▸ Data to use
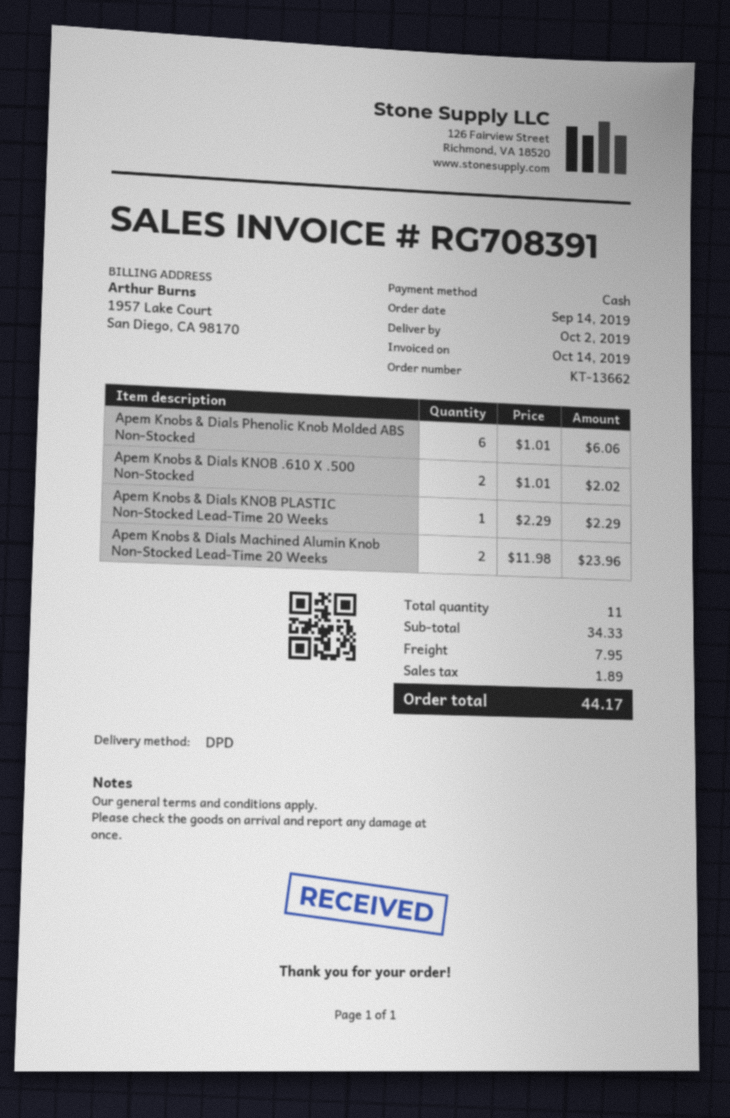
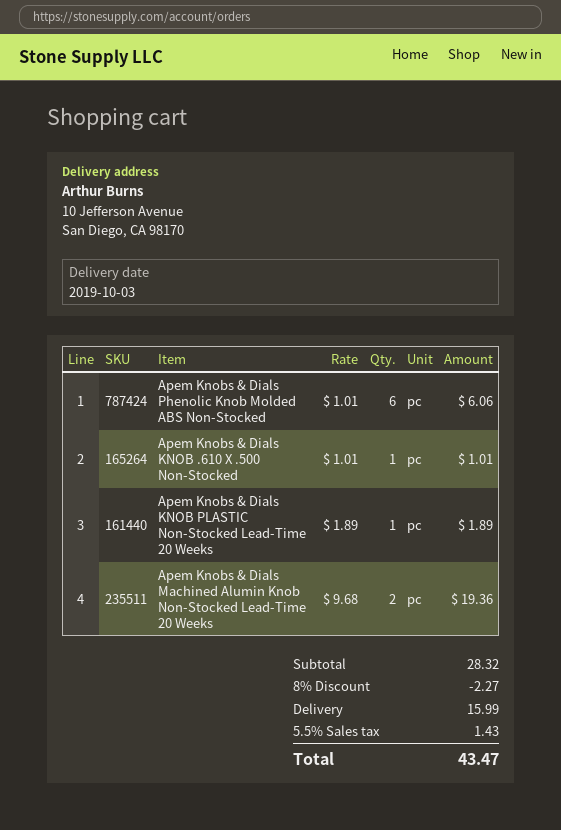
delivery date: 2019-10-02 -> 2019-10-03
Apem Knobs & Dials KNOB .610 X .500 Non-Stocked: 2 x 1.01 = 2.02 -> 1 x 1.01 = 1.01
Apem Knobs & Dials KNOB PLASTIC Non-Stocked Lead-Time 20 Weeks: 1 x 2.29 = 2.29 -> 1 x 1.89 = 1.89
Apem Knobs & Dials Machined Alumin Knob Non-Stocked Lead-Time 20 Weeks: 2 x 11.98 = 23.96 -> 2 x 9.68 = 19.36
subtotal: 34.33 -> 28.32
discount: none -> 8% = 2.27
shipping: 7.95 -> 15.99
tax: 1.89 -> 1.43
total: 44.17 -> 43.47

▸ What you have to do
Would you repeat each line of the listing exactly, skipping any picture?

▸ Solution below
delivery date: 2019-10-02 -> 2019-10-03
Apem Knobs & Dials KNOB .610 X .500 Non-Stocked: 2 x 1.01 = 2.02 -> 1 x 1.01 = 1.01
Apem Knobs & Dials KNOB PLASTIC Non-Stocked Lead-Time 20 Weeks: 1 x 2.29 = 2.29 -> 1 x 1.89 = 1.89
Apem Knobs & Dials Machined Alumin Knob Non-Stocked Lead-Time 20 Weeks: 2 x 11.98 = 23.96 -> 2 x 9.68 = 19.36
subtotal: 34.33 -> 28.32
discount: none -> 8% = 2.27
shipping: 7.95 -> 15.99
tax: 1.89 -> 1.43
total: 44.17 -> 43.47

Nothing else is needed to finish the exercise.